28.3.23

"despejo de homero"


ei, homero! não sou mais menino.

não é justo que você queira

parir meu destino.

você já fez a sua parte

me pondo no mundo,

que agora é meu dono, homero,

e nos seus planos não estão você.

 

eu vi o sorriso das crianças

quando elas te assassinaram,

depois cantaram aos prantos

seu canto de enterro e paz.

 

quando martha argerich encarna chopin

ou gary peacock toca com seu trio de jazz,

mais precisamente com jarrett e dejohnette

(pegando apenas dois exemplos en passant)

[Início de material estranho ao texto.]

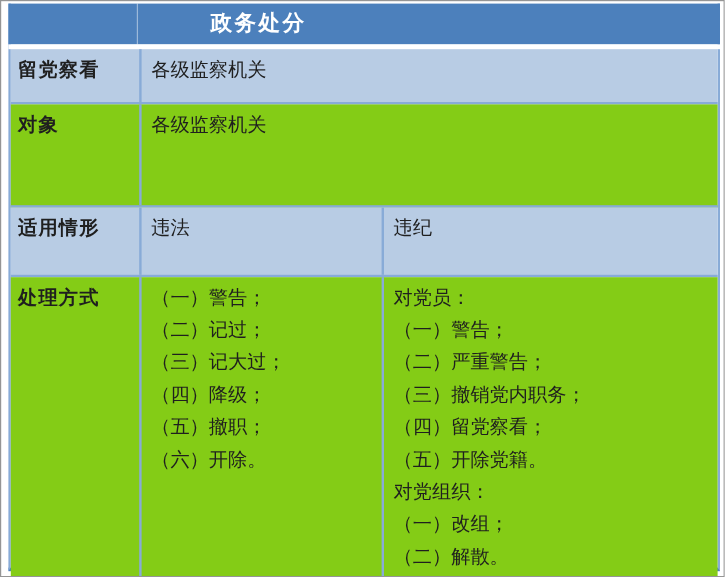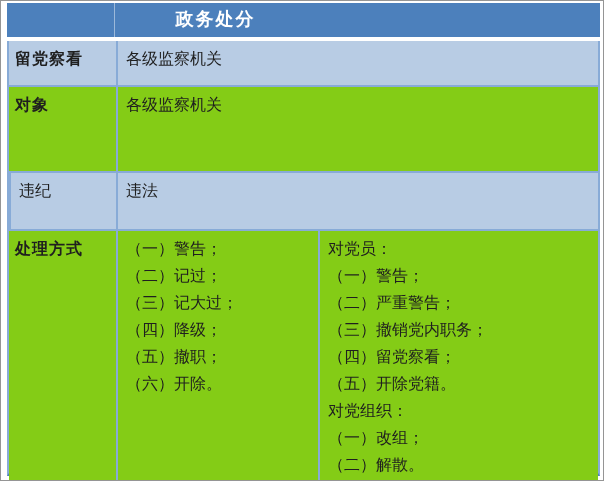--- a/index.html
+++ b/index.html
@@ -101,22 +101,23 @@
       <div class="cell c1 label">留党察看</div>
       <div class="cell c2">各级监察机关</div>
     </div>
 
     <div class="row r2">
       <div class="cell c1 label">对象</div>
       <div class="cell c3">各级监察机关</div>
     </div>
 
     <div class="row band r3">
+      <div class="cell c1 label">适用情形</div>
+      <div class="cell c2">违法</div>
       <div class="cell c3">违纪</div>
-      <div class="cell c2">违法</div>
     </div>
 
     <div class="row r4">
       <div class="cell c1 label">处理方式</div>
       <div class="cell c2">（一）警告；
 （二）记过；
 （三）记大过；
 （四）降级；
 （五）撤职；
 （六）开除。</div>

perceba, homero: ambos fecham os olhos

e abrem um sorriso curto, infinito; é ali

que você morre e nós passamos a viver.

 

amar é também matar, mas isso aqui

não entendemos; viemos das tribos,

mas nos enfiaram um corpo pedante

por cima da nossa selvageria divina.

 

quando o gigante gentil erasmo carlos

escreve que a proteção desprotege

e carinho demais faz arrepender,

ele está arrancando seus dentes do crânio

(me refiro aos dentes de ouro de homero)

para que as crianças façam dele um colar

bonito para enfrentar a feiura do mundo

que, quanto mais pensamos em você,

mais feio fica, mais gente heroica mata,

mais gente bonita morre ou se suicida.

porque o mundo depois de você nunca

mais foi o mesmo e é muito duro estar

sem você, papai; posso te chamar assim?

 

seus heróis hoje são milicianos obesos,

com pochetes cheias de morte e medo,

porque eles também tem medo, não são

heitor ou aquiles, nem mesmo príamo.

mas um amontoado vazio de menelaus

buscando vingar com sangue a derrota

de perder a esposa para um vagabundo.

 

mas o que dizer dos frágeis, papai homero,

hoje alvo favorito dos heróis deformados

em fantoches da desvirilização empurrada

goela abaixo em homens devotos do poder

– testosterônicos jagunços reféns de eros?

 

dos frágeis espero o sorriso assassino

que cortará com delicadeza a sua pele

e observará suas veias turcas pulsarem

cada vez mais lentamente a rara beleza.

 

eles farão de você estandarte de foice,

deles virá uma nova beleza que não é

tua beleza mais, é outra coisa distinta.

 

porque os frágeis não sabem bater, papi,

eles não são musculosos ou donos de si.

mas tem uma coisa que eles fazem bem

e é por si uma novidade: sabem apanhar.

além de tudo isso eles apanham sorrindo.

 

seus heróis não são capazes de gargalhar

nem mesmo quando vencem, por isso dê

licença, pai, a toda gente mutilada da sua

guerra que nos fez sofrer até aqui a beleza

cínica nas mãos dos pedantes que cantam

em seu favor, usurpando a nossa beleza.

mas por ora a barra ainda tá pesada, papi.

e quem tá na chuva, tem que se molhar.